Re: Splitting a single row into multiple

2011-02-23 Thread Aaron Morton
AFAIK performance in the single row case will better. Multi get may require 
multiple seeks and reads in an sstable,, verses obviously a single seek and 
read for a single row. Multiplied by the number of sstables that contain row 
data.

Using the key cache would reduce the the seeks.

If it makes sense in your app do it.

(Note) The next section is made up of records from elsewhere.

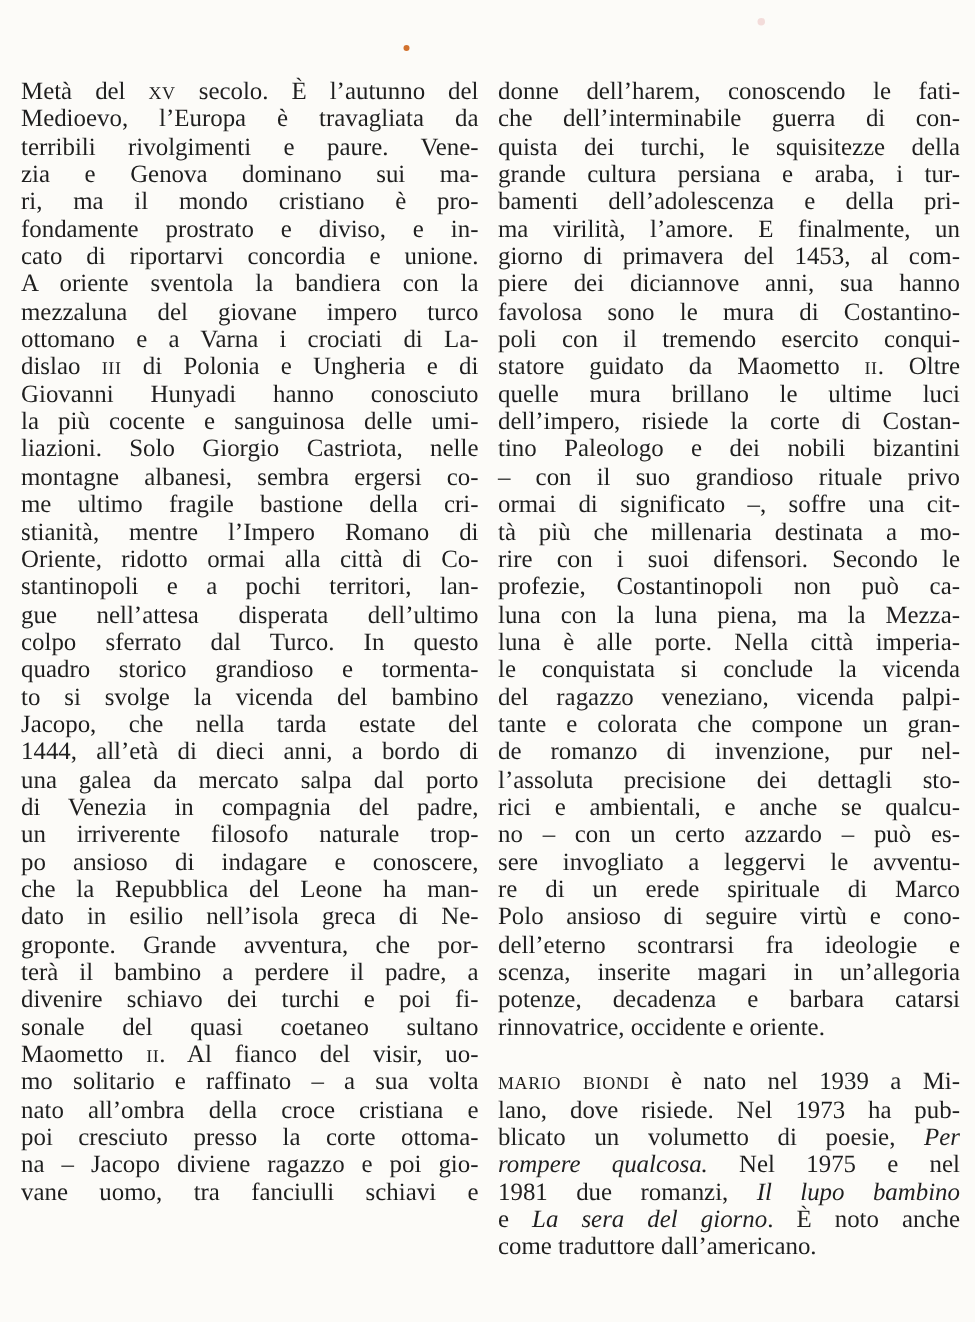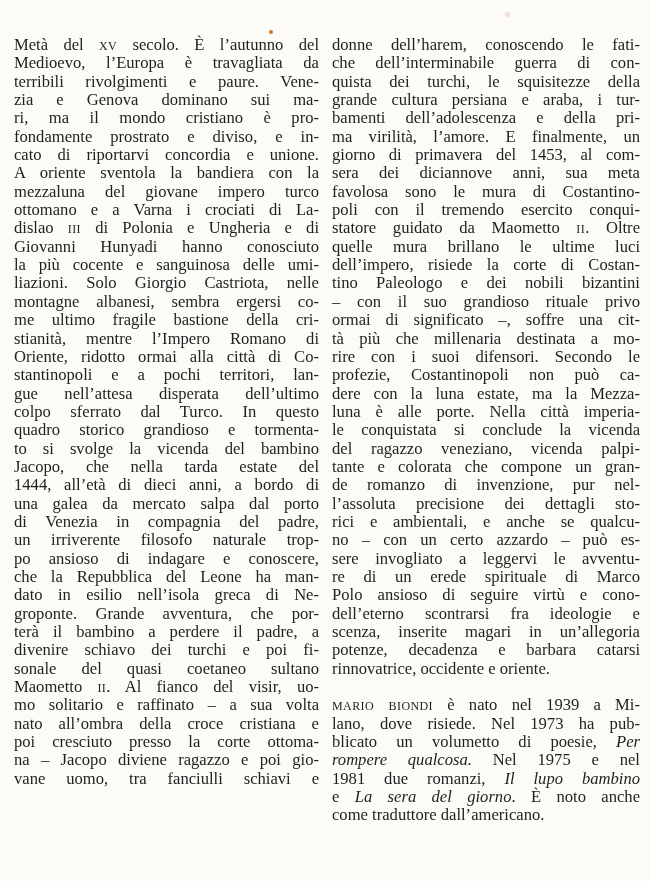--- a/index.html
+++ b/index.html
@@ -18,7 +18,7 @@
   }
   .column {
     position: absolute;
-    top: 36px;
+    top: 52px;
   }
   .column.left  { left: 14px;  width: 305px; }
   .column.right { left: 332px; width: 308px; }

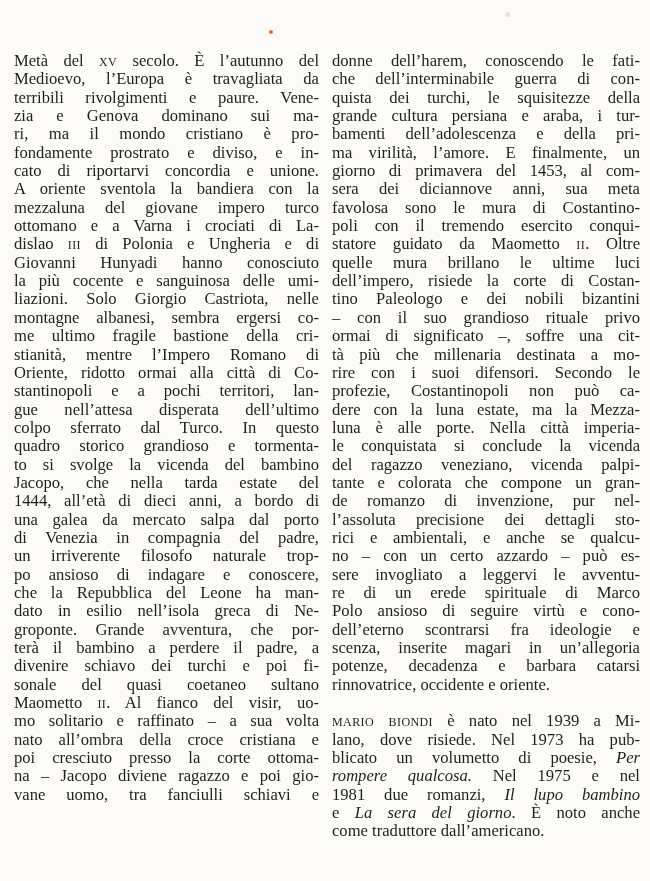--- a/index.html
+++ b/index.html
@@ -102,7 +102,7 @@
       <div class="line"><span class="n">bamenti dell’adolescenza e della pri-</span></div>
       <div class="line"><span class="n">ma virilità, l’amore. E finalmente, un</span></div>
       <div class="line"><span class="n">giorno di primavera del 1453, al com-</span></div>
-      <div class="line"><span class="n">sera dei diciannove anni, sua meta</span></div>
+      <div class="line"><span class="n">piere dei diciannove anni, sua hanno</span></div>
       <div class="line"><span class="n">favolosa sono le mura di Costantino-</span></div>
       <div class="line"><span class="n">poli con il tremendo esercito conqui-</span></div>
       <div class="line"><span class="n">statore guidato da Maometto </span><span class="sc">ii</span><span class="n">. Oltre</span></div>

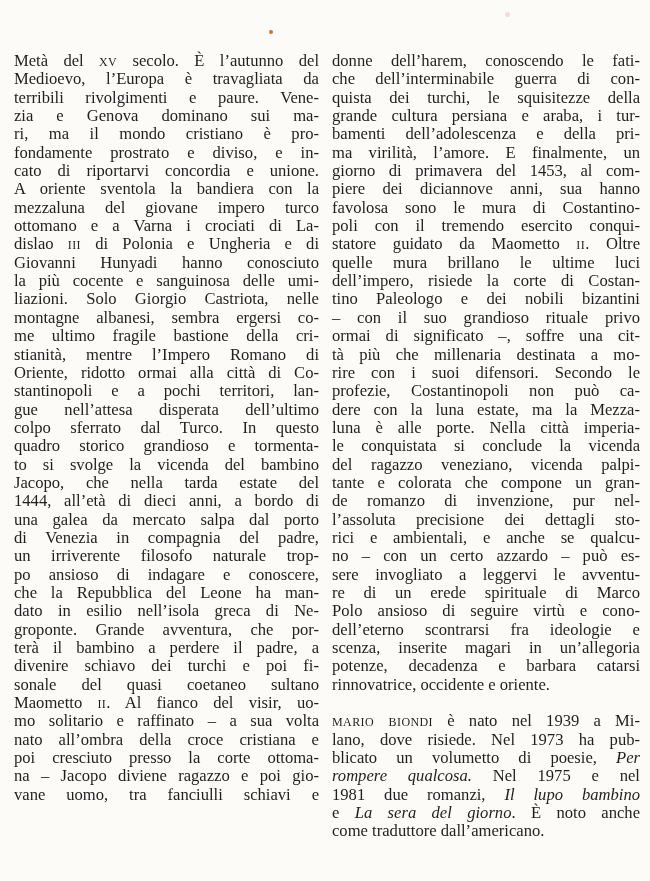--- a/index.html
+++ b/index.html
@@ -114,7 +114,7 @@
       <div class="line"><span class="n">tà più che millenaria destinata a mo-</span></div>
       <div class="line"><span class="n">rire con i suoi difensori. Secondo le</span></div>
       <div class="line"><span class="n">profezie, Costantinopoli non può ca-</span></div>
-      <div class="line"><span class="n">dere con la luna estate, ma la Mezza-</span></div>
+      <div class="line"><span class="n">luna con la luna piena, ma la Mezza-</span></div>
       <div class="line"><span class="n">luna è alle porte. Nella città imperia-</span></div>
       <div class="line"><span class="n">le conquistata si conclude la vicenda</span></div>
       <div class="line"><span class="n">del ragazzo veneziano, vicenda palpi-</span></div>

In general though try to model data so a 
single row read gets what you need.

Aaron

On 24/02/2011, at 5:59 AM, Aditya Narayan ady...@gmail.com wrote:

 Does it make any difference if I split a row, that needs to be
 accessed together, into two or three rows and then read those multiple
 rows ??
 (Assume the keys of all the three rows are known to me programatically
 since I split columns by certain categories).
 Would the performance be any better if all the three were just a single row ??
 
 I guess the performance should be same in both cases, the columns
 remain the same in quantity  there spread into several SST files..


Re: Splitting a single row into multiple

2011-02-23 Thread Aditya Narayan
Thanks Aaron.. I was looking to spliting the rows so that I could use
a standard CF instead of super.. but your argument also makes sense.



On Thu, Feb 24, 2011 at 1:19 AM, Aaron Morton aa...@thelastpickle.com wrote:
 AFAIK performance in the single row case will better. Multi get may require 
 multiple seeks and reads in an sstable,, verses obviously a single seek and 
 read for a single row. Multiplied by the number of sstables that contain row 
 data.

 Using the key cache would reduce the the seeks.

 If it makes sense in your app do it. In general though try to model data so a 
 single row read gets what you need.

 Aaron

 On 24/02/2011, at 5:59 AM, Aditya Narayan ady...@gmail.com wrote:

 Does it make any difference if I split a row, that needs to be
 accessed together, into two or three rows and then read those multiple
 rows ??
 (Assume the keys of all the three rows are known to me programatically
 since I split columns by certain categories).
 Would the performance be any better if all the three were just a single row 
 ??

 I guess the performance should be same in both cases, the columns
 remain the same in quantity  there spread into several SST files..